PROBLEM STATEMENT:
From the line with "- 4.6.3 Percurso de uma decisão" down to the final line of the records below, retype everything exactly and leave out the rest.

AVAILABLE DATA:

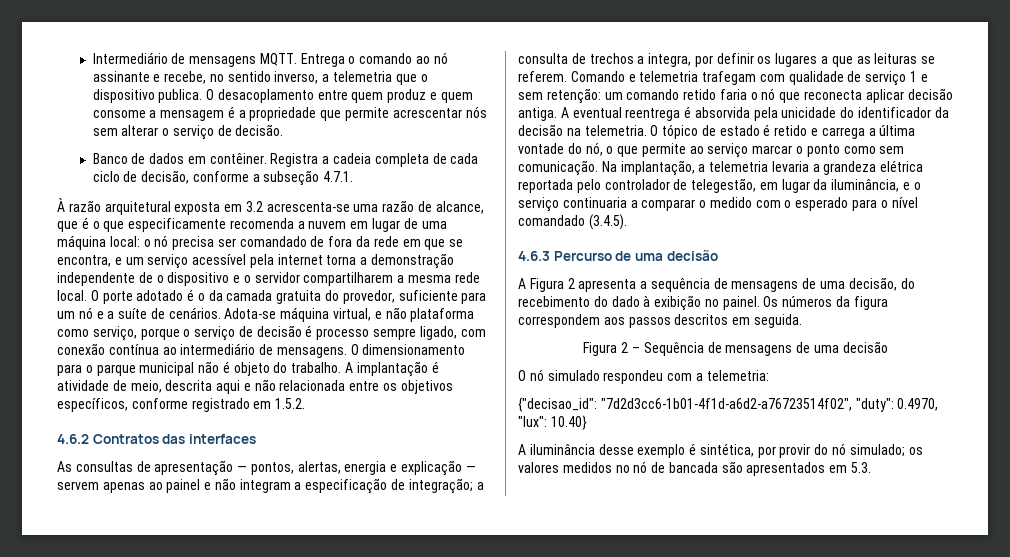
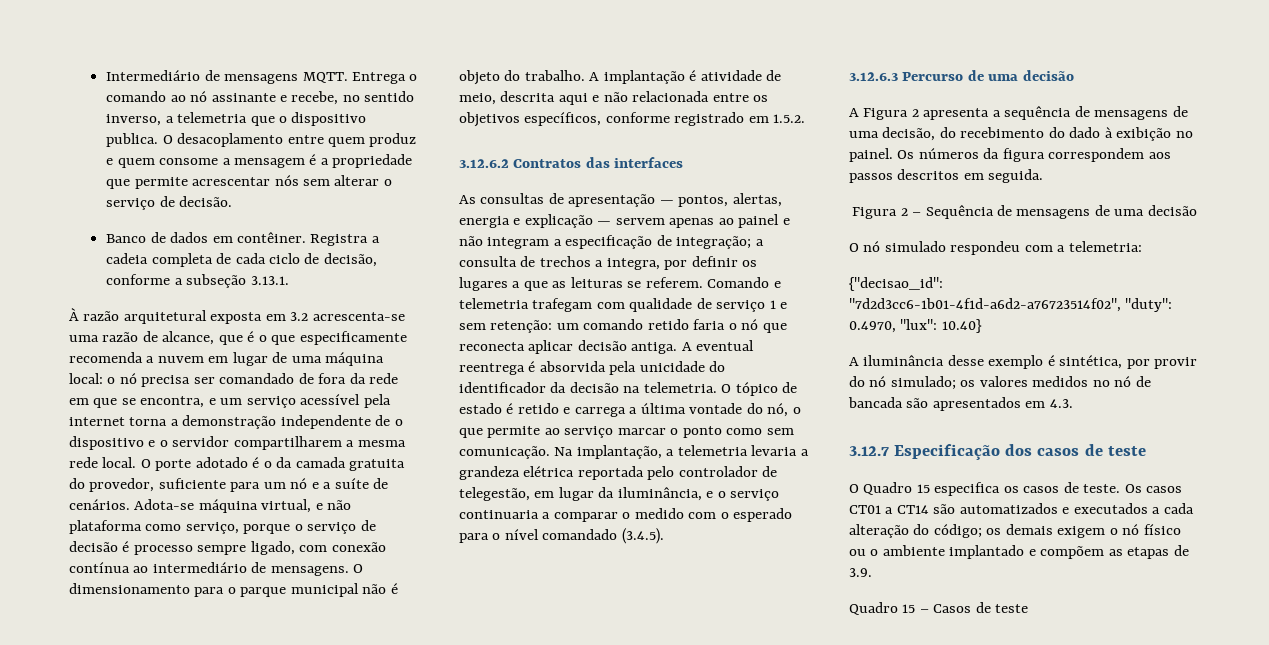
- Registra a cadeia completa de cada ciclo de decisão, conforme a subseção 4.7.1.
+ Registra a cadeia completa de cada ciclo de decisão, conforme a subseção 3.13.1.
- 4.6.2 Contratos das interfaces
+ 3.12.6.2 Contratos das interfaces
- 4.6.3 Percurso de uma decisão
+ 3.12.6.3 Percurso de uma decisão
- A iluminância desse exemplo é sintética, por provir do nó simulado; os valores medidos no nó de bancada são apresentados em 5.3.
+ A iluminância desse exemplo é sintética, por provir do nó simulado; os valores medidos no nó de bancada são apresentados em 4.3.
+ 3.12.7 Especificação dos casos de teste
+ O Quadro 15 especifica os casos de teste. Os casos CT01 a CT14 são automatizados e executados a cada alteração do código; os demais exigem o nó físico ou o ambiente implantado e compõem as etapas de 3.9.
+ Quadro 15 – Casos de teste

EXERCISE SOLUTION:
- 4.6.3 Percurso de uma decisão
+ 3.12.6.3 Percurso de uma decisão
- A iluminância desse exemplo é sintética, por provir do nó simulado; os valores medidos no nó de bancada são apresentados em 5.3.
+ A iluminância desse exemplo é sintética, por provir do nó simulado; os valores medidos no nó de bancada são apresentados em 4.3.
+ 3.12.7 Especificação dos casos de teste
+ O Quadro 15 especifica os casos de teste. Os casos CT01 a CT14 são automatizados e executados a cada alteração do código; os demais exigem o nó físico ou o ambiente implantado e compõem as etapas de 3.9.
+ Quadro 15 – Casos de teste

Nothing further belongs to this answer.